Obviously, Mr. Swartz digs a little deeper, and makes much more of a statistical science out of it. What I found fascinating, and why I went by top ten in wins as the standard, is that there is clearly evidence to suggest, as logic would have it, that building a strong farm system, and being bold and aggressive in the free agent market are crucial components in modern team building.

To me, this analysis strongly suggests the lie that Moneyball is today. The data also supports that poorly managed farm systems can be outspent through free agency—see the Yankees, and surprisingly, the Cardinals, who were just a tick ahead of the Yankees in lowest WAR from controlled (farm system produced) players. It also seems fair to say that the Rays, while the standard for building farm systems, is significantly lacking in its ability to participate in a meaningful way in the free agent market, as no World Championships might attest.
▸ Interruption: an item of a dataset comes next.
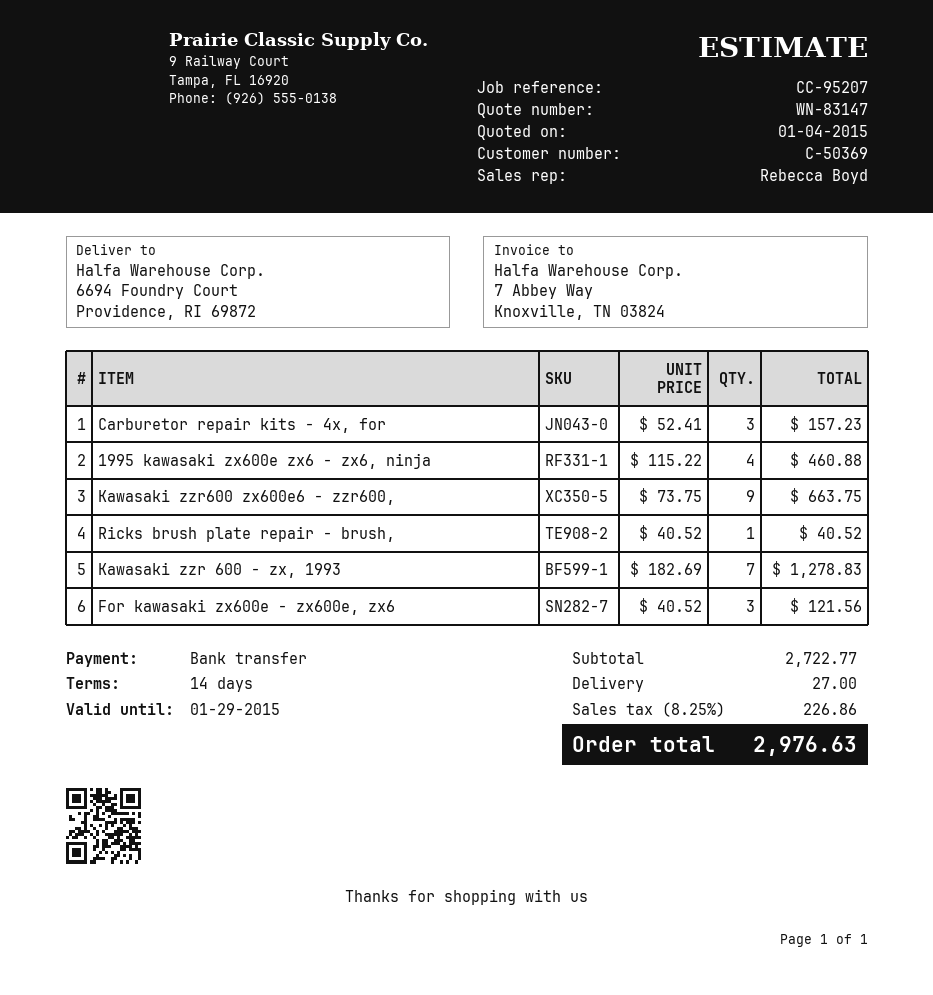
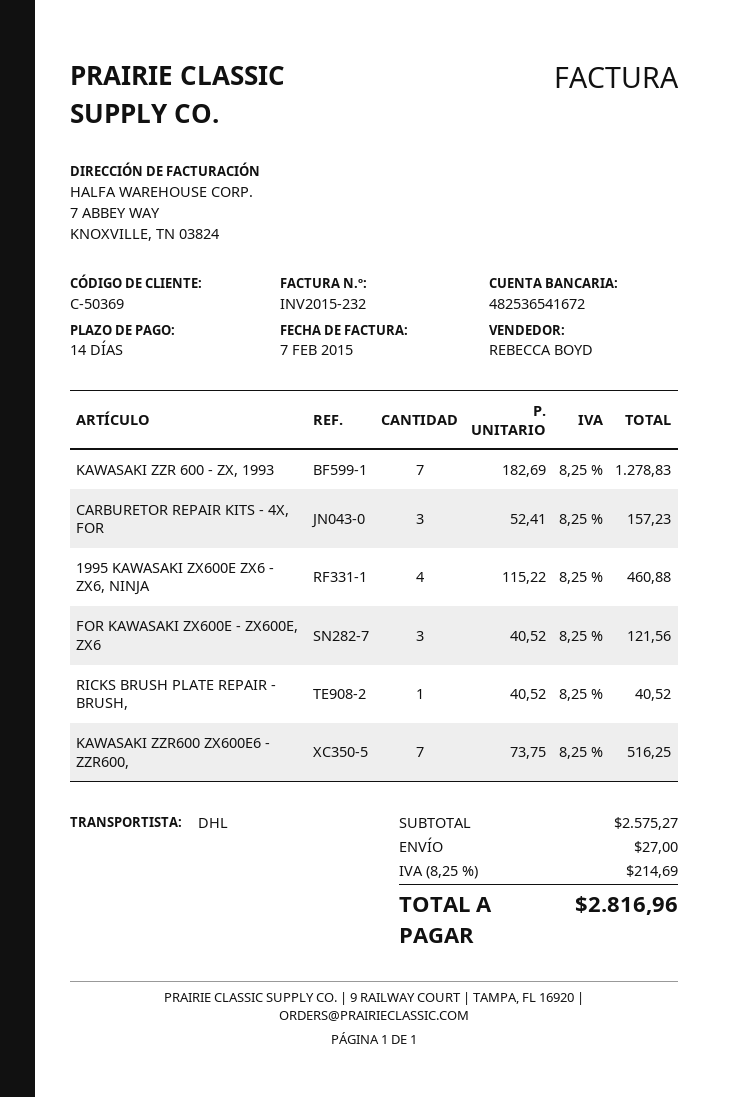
Kawasaki zzr600 zx600e6 - zzr600,: 9 x 73.75 = 663.75 -> 7 x 73.75 = 516.25
subtotal: 2722.77 -> 2575.27
tax: 8.25% = 226.86 -> 8.25% = 214.69
total: 2976.63 -> 2816.96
As for the Mets, they actually spent 13.2 on FA fWAR, but did so at the 27th worse cost of $8.10 (which is part of the horror for Mets fans = a legacy of spending on the wrong free agents at the wrong times, with a few notable exceptions). So wiser free agent spending is definitely in order, and in some cases extending out contract years (taking some risk for greater reward) for the right free agent will be required. Rather than damn the process because of previous incompetence, the Mets need to get financially to the point where they can aggressively pursue free agent spending again, at the level the data suggests brings a successful championship outcome. Of course, I think we all agree they need to do a much better job of it, on all accounts.

Now agreeing on the right GM to get us there, well, that might be a trickier business but should continue to provide sufficient fodder for MMO debate.